#### Data to examine:
▼▼▼
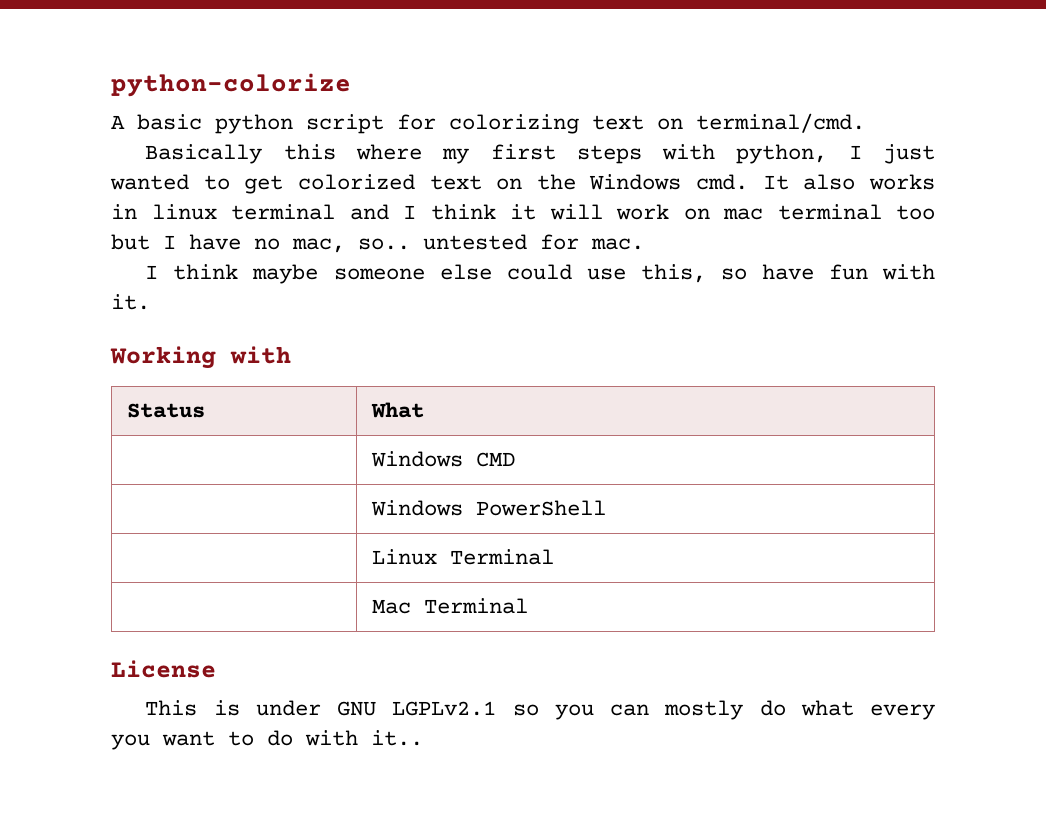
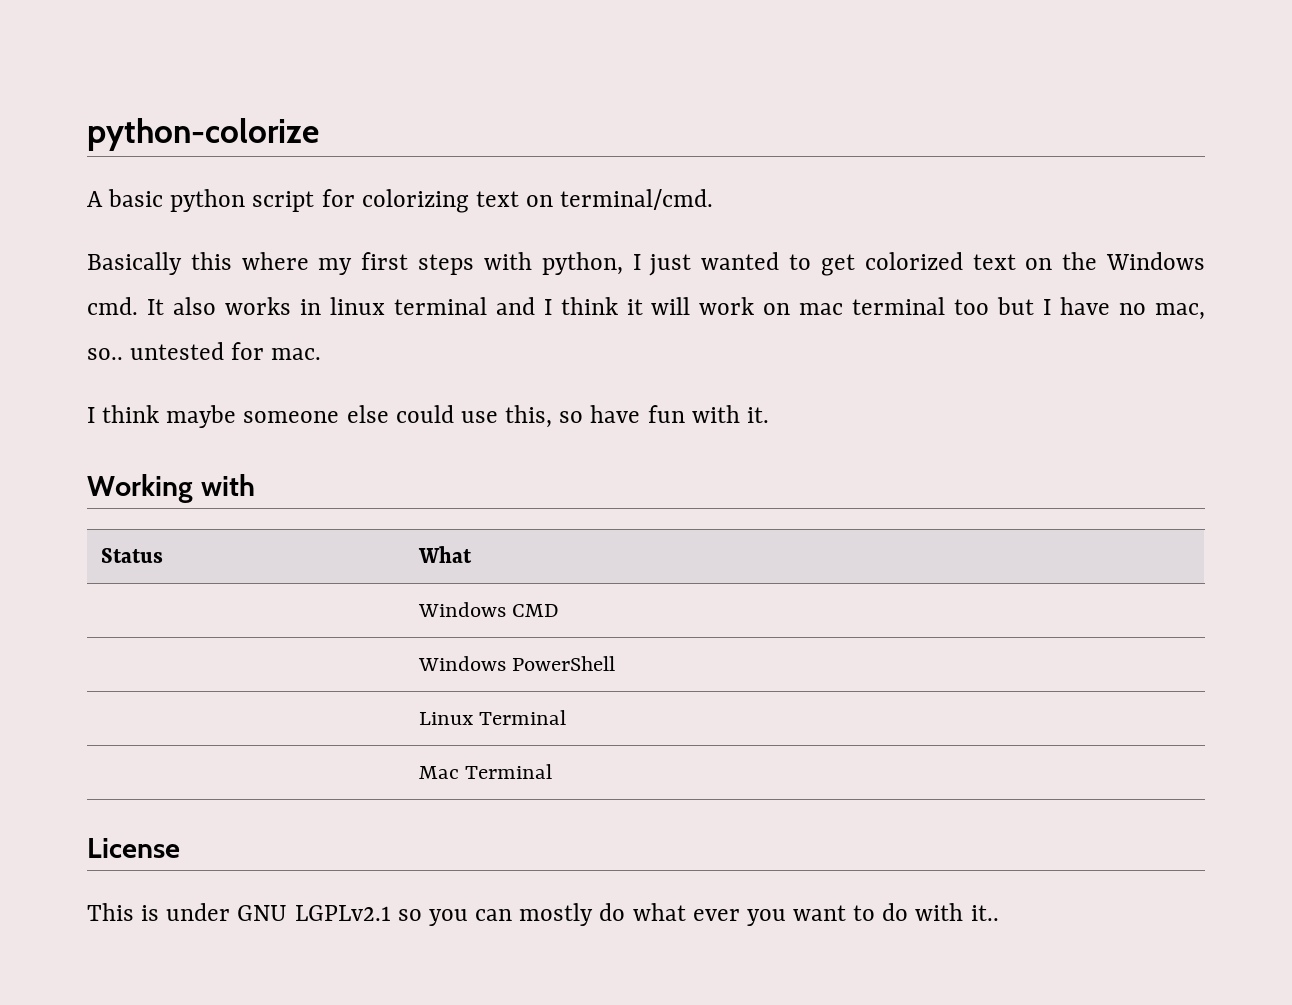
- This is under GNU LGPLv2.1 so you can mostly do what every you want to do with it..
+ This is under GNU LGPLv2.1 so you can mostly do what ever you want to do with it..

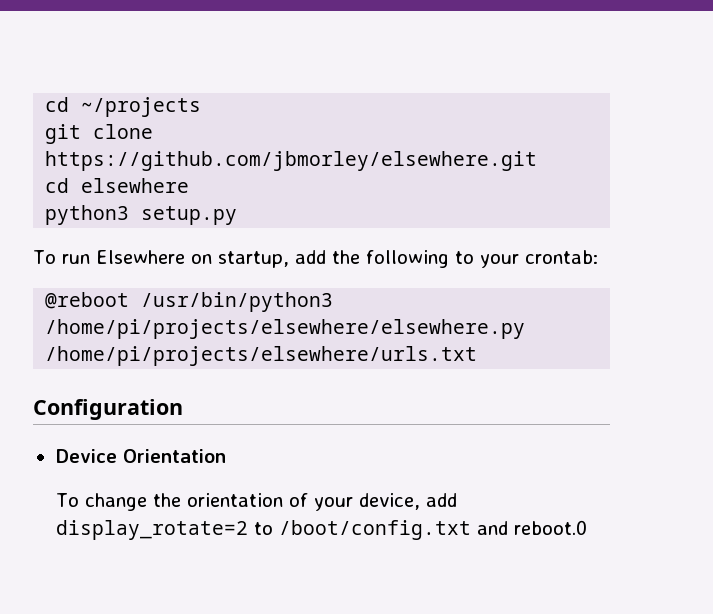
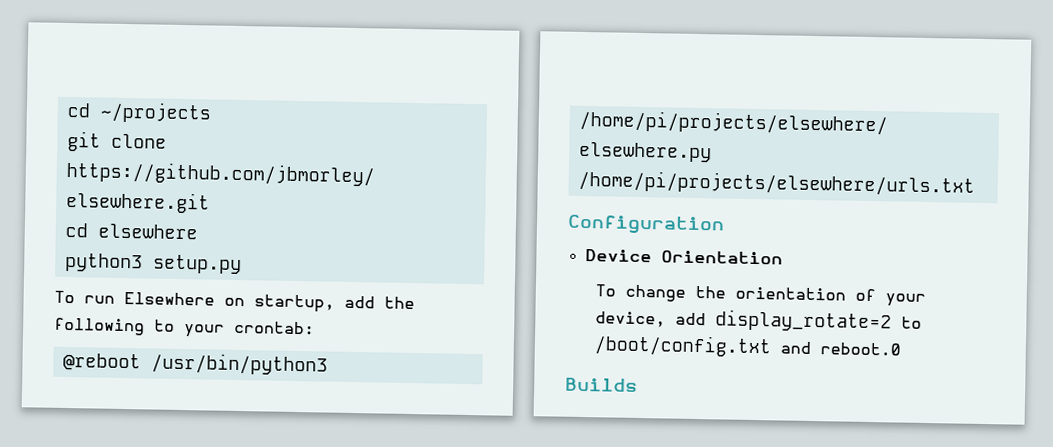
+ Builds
▲▲▲
▼▼▼
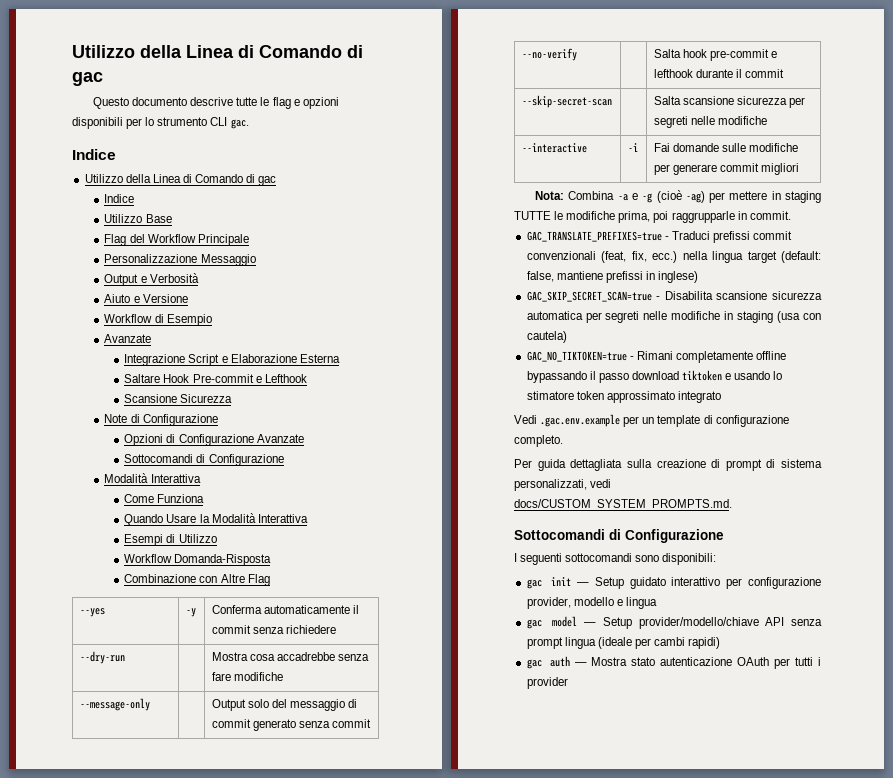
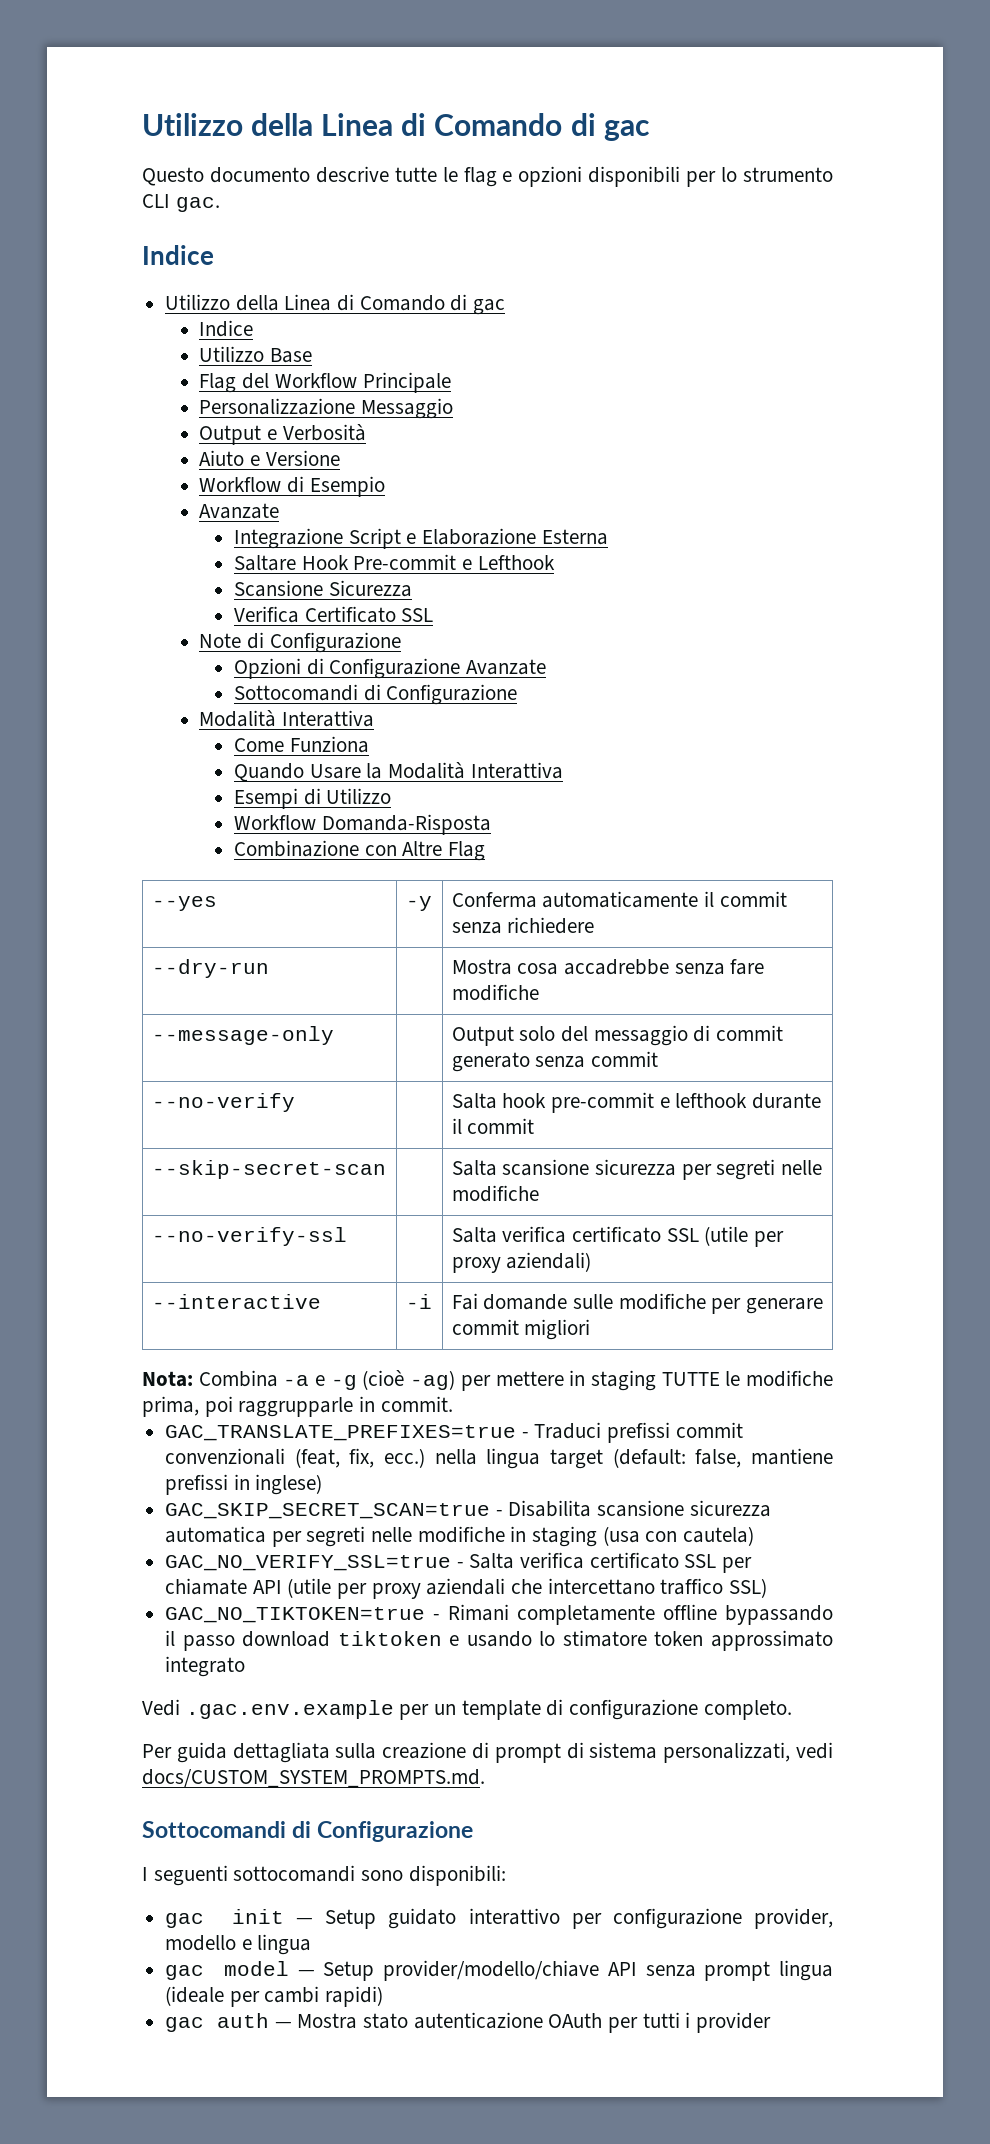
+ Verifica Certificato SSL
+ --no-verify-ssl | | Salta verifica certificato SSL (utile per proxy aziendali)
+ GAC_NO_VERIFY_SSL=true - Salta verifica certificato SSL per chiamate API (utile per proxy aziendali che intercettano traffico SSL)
▲▲▲
#### What you have to do:
Beginning at the line above with "per proxy aziendali)" and finishing at the line with "intercettano traffico SSL)", return each line exactly and return nothing else.

#### Response to this exercise:
+ --no-verify-ssl | | Salta verifica certificato SSL (utile per proxy aziendali)
+ GAC_NO_VERIFY_SSL=true - Salta verifica certificato SSL per chiamate API (utile per proxy aziendali che intercettano traffico SSL)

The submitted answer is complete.